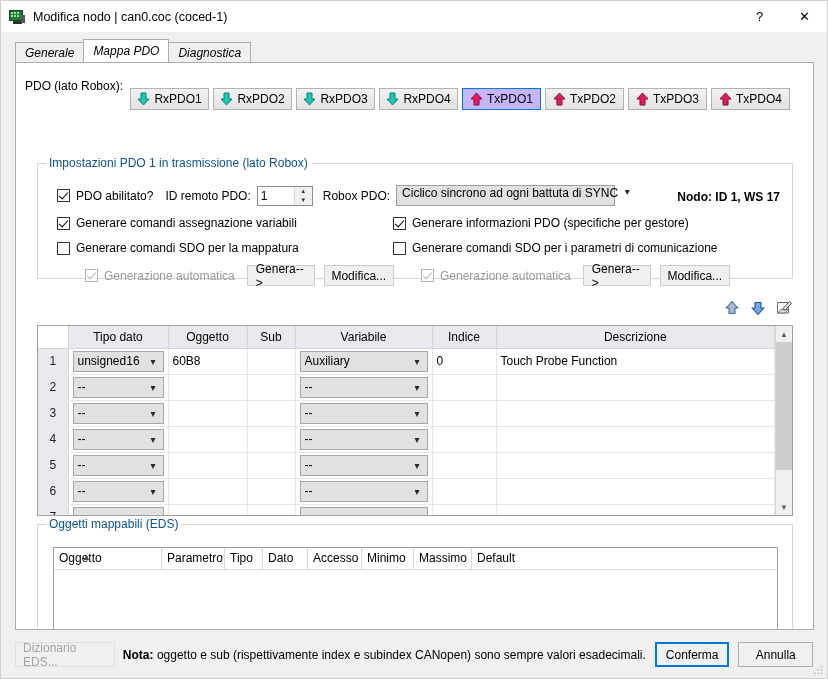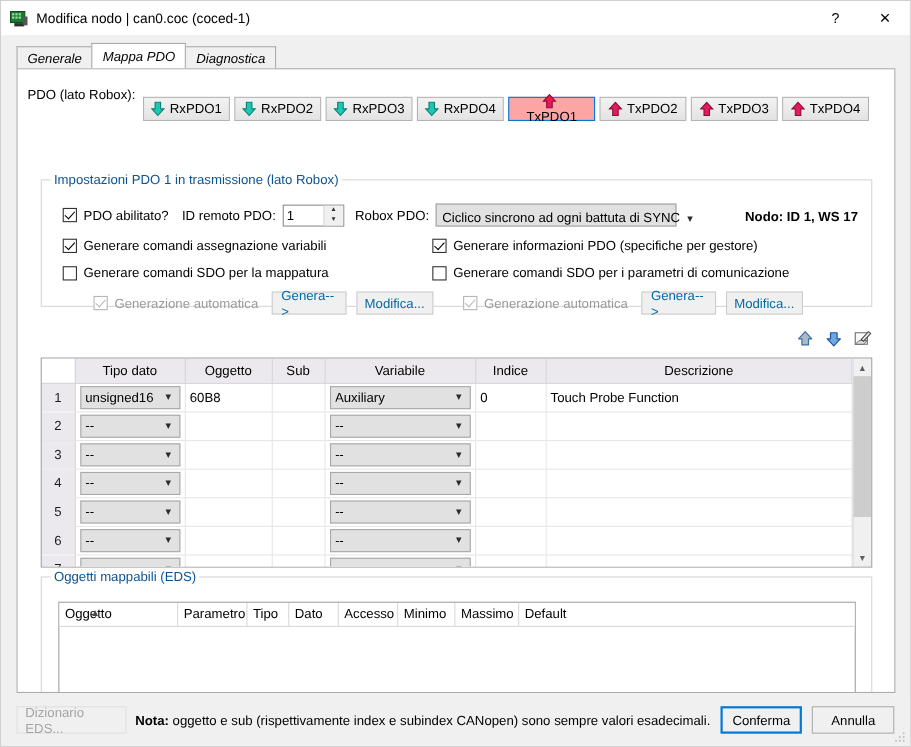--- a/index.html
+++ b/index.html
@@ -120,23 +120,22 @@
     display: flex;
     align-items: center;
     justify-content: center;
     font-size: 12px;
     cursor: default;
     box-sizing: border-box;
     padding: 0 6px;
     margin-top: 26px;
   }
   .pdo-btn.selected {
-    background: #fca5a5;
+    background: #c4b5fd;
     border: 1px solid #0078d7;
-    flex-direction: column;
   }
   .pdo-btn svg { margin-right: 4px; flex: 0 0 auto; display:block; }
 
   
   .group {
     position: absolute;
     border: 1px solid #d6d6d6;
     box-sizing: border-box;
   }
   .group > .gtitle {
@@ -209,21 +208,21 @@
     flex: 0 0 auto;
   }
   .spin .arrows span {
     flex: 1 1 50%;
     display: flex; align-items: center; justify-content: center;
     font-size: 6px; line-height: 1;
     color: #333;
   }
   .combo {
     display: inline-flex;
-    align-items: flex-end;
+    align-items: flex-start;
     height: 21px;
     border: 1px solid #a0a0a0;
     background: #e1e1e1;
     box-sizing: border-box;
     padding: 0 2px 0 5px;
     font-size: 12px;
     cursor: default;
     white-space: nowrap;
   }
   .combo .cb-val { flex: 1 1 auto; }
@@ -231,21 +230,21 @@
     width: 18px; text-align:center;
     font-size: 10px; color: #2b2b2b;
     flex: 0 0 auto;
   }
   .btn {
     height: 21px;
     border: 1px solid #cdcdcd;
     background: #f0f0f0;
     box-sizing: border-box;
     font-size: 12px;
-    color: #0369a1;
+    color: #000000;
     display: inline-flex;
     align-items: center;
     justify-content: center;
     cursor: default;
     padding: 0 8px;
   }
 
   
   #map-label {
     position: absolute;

==*==

→ **Work instructions**: Find the string "items" in the records, then copy each line where it occurs.

→ **Your response**:
     align-items: center;
     display: flex; align-items: center; justify-content: center;
-    align-items: flex-end;
+    align-items: flex-start;
     align-items: center;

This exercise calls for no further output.